### Entries supplied ###

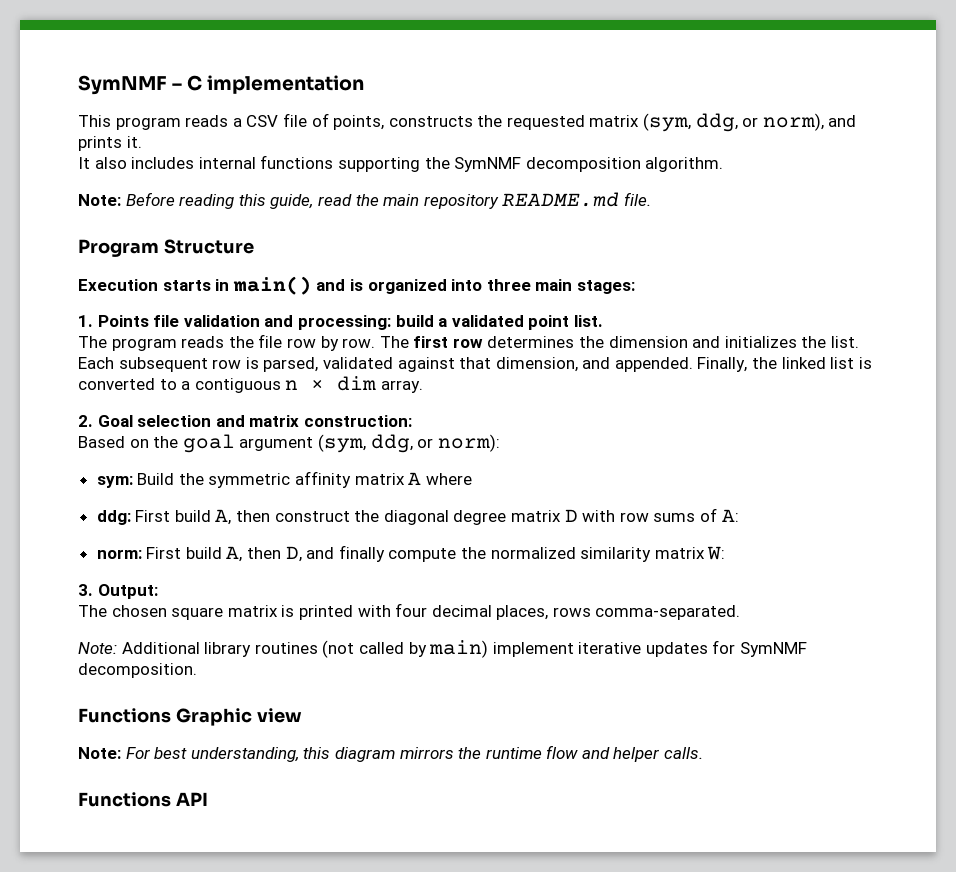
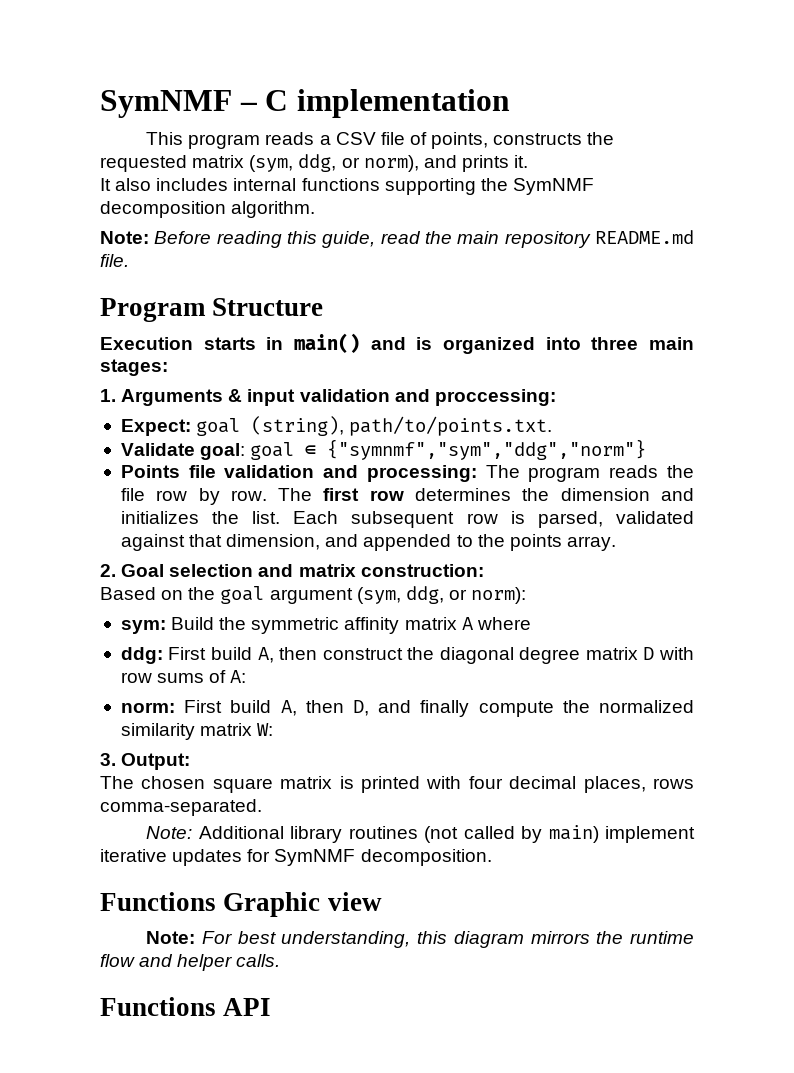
- 1. Points file validation and processing: build a validated point list.
- The program reads the file row by row.
+ 1. Arguments & input validation and proccessing:
+ Expect: goal (string), path/to/points.txt.
+ Validate goal: goal ∈ {"symnmf","sym","ddg","norm"}
+ Points file validation and processing: The program reads the file row by row.
- Each subsequent row is parsed, validated against that dimension, and appended. Finally, the linked list is converted to a contiguous n × dim array.
+ Each subsequent row is parsed, validated against that dimension, and appended to the points array.

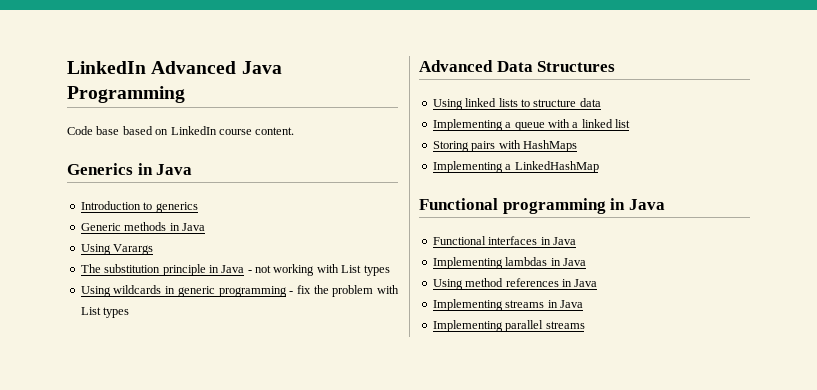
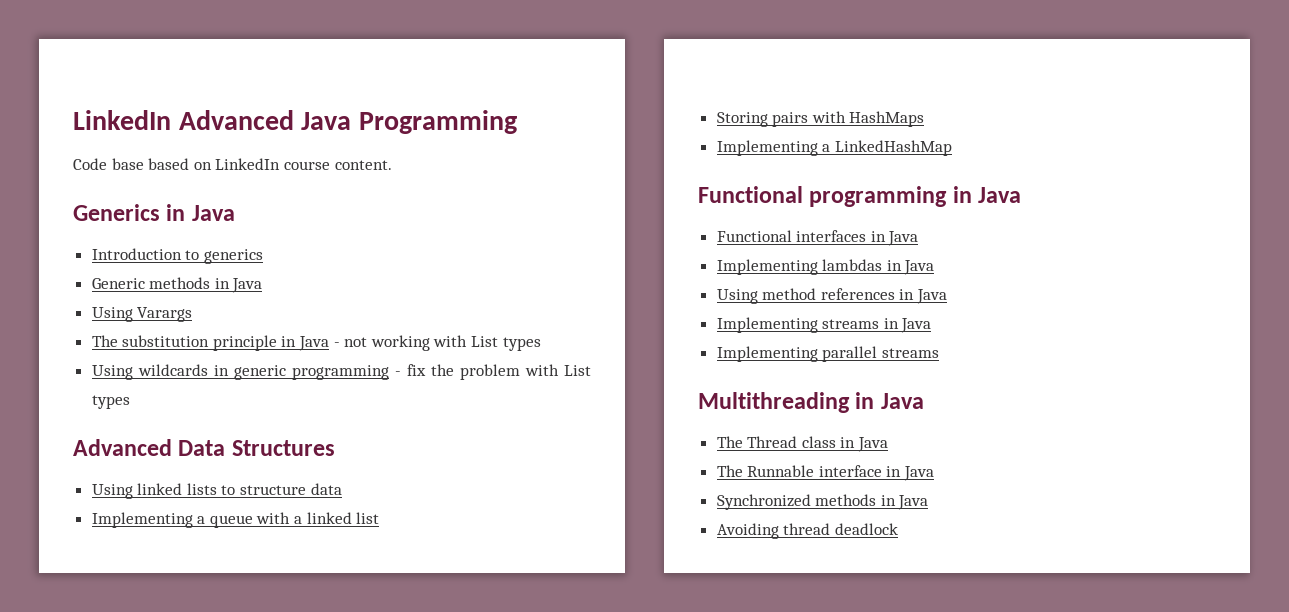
+ Multithreading in Java
+ The Thread class in Java
+ The Runnable interface in Java
+ Synchronized methods in Java
+ Avoiding thread deadlock

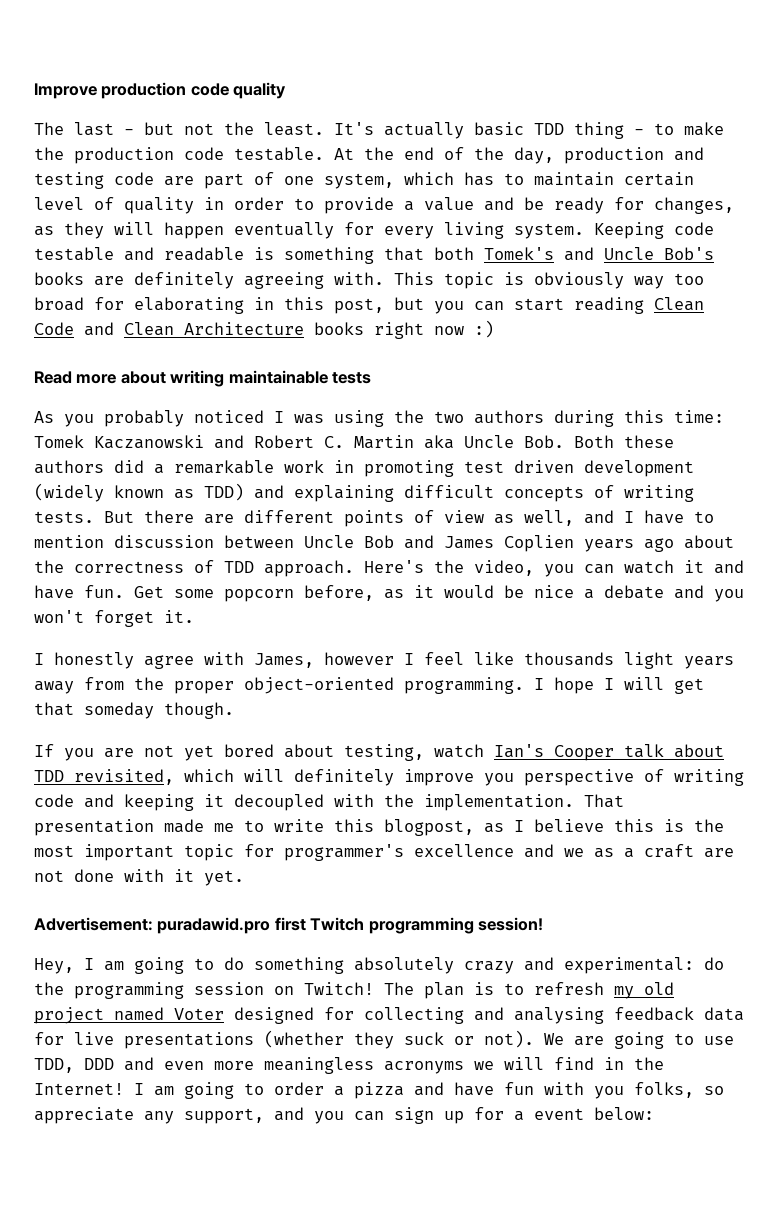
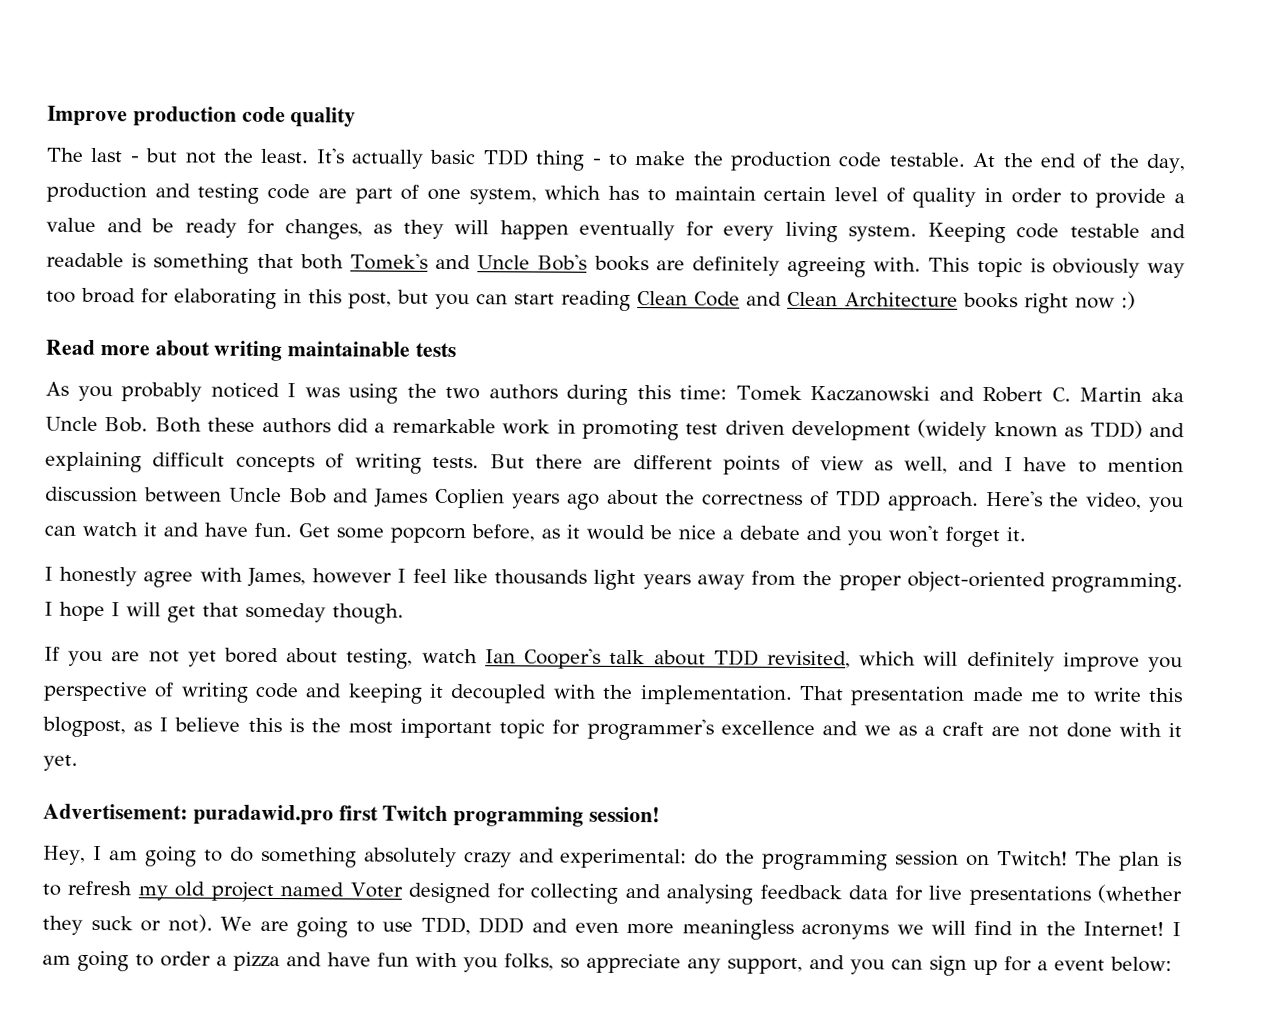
- If you are not yet bored about testing, watch Ian's Cooper talk about TDD revisited, which will definitely improve you perspective of writing code and keeping it decoupled with the implementation.
+ If you are not yet bored about testing, watch Ian Cooper's talk about TDD revisited, which will definitely improve you perspective of writing code and keeping it decoupled with the implementation.

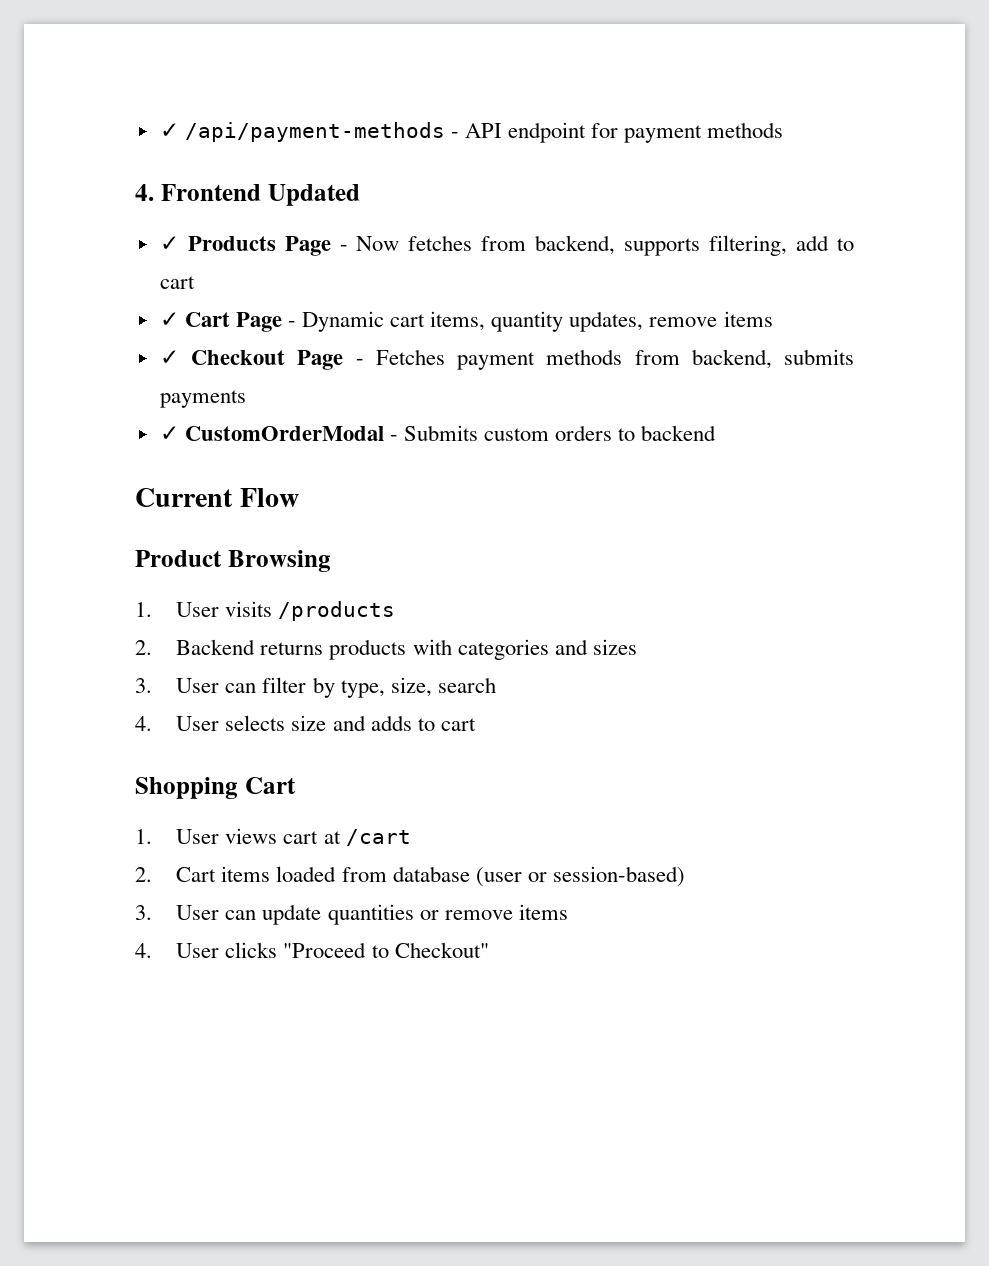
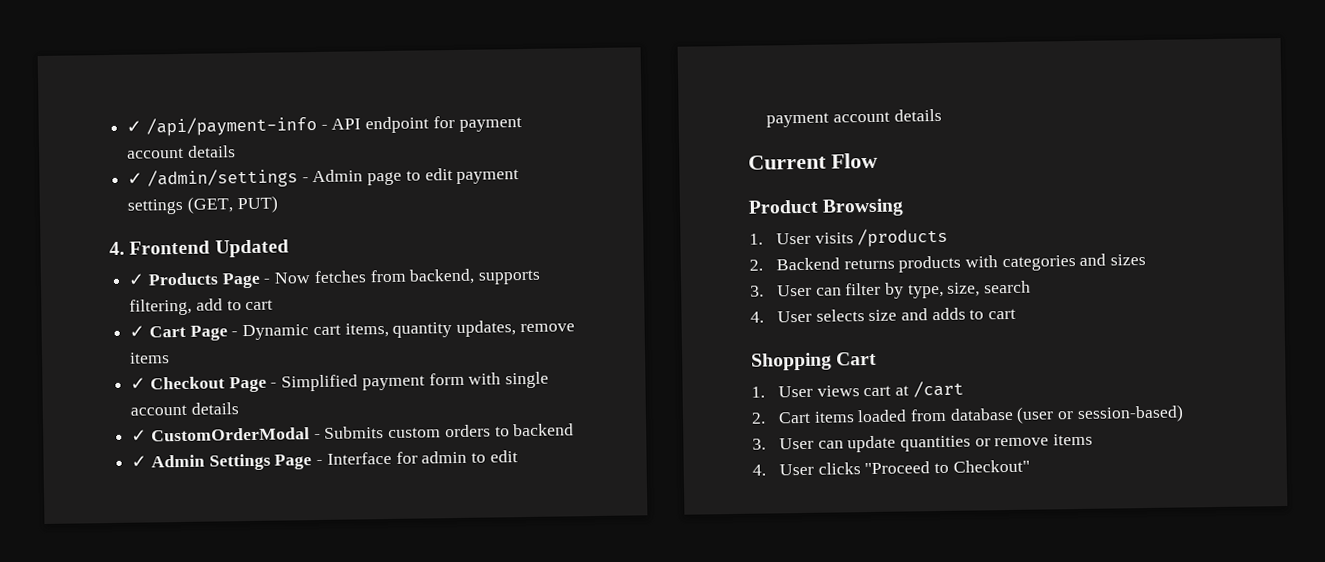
- ✓ /api/payment-methods - API endpoint for payment methods
+ ✓ /api/payment-info - API endpoint for payment account details
+ ✓ /admin/settings - Admin page to edit payment settings (GET, PUT)
- ✓ Checkout Page - Fetches payment methods from backend, submits payments
+ ✓ Checkout Page - Simplified payment form with single account details
+ ✓ Admin Settings Page - Interface for admin to edit payment account details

###

### Exercise goal:
Return verbatim every line from the line containing "interface in Java" to the last line of the entries above, inclusive, and leave out the pictures.

### Answer:
+ The Runnable interface in Java
+ Synchronized methods in Java
+ Avoiding thread deadlock

- If you are not yet bored about testing, watch Ian's Cooper talk about TDD revisited, which will definitely improve you perspective of writing code and keeping it decoupled with the implementation.
+ If you are not yet bored about testing, watch Ian Cooper's talk about TDD revisited, which will definitely improve you perspective of writing code and keeping it decoupled with the implementation.

- ✓ /api/payment-methods - API endpoint for payment methods
+ ✓ /api/payment-info - API endpoint for payment account details
+ ✓ /admin/settings - Admin page to edit payment settings (GET, PUT)
- ✓ Checkout Page - Fetches payment methods from backend, submits payments
+ ✓ Checkout Page - Simplified payment form with single account details
+ ✓ Admin Settings Page - Interface for admin to edit payment account details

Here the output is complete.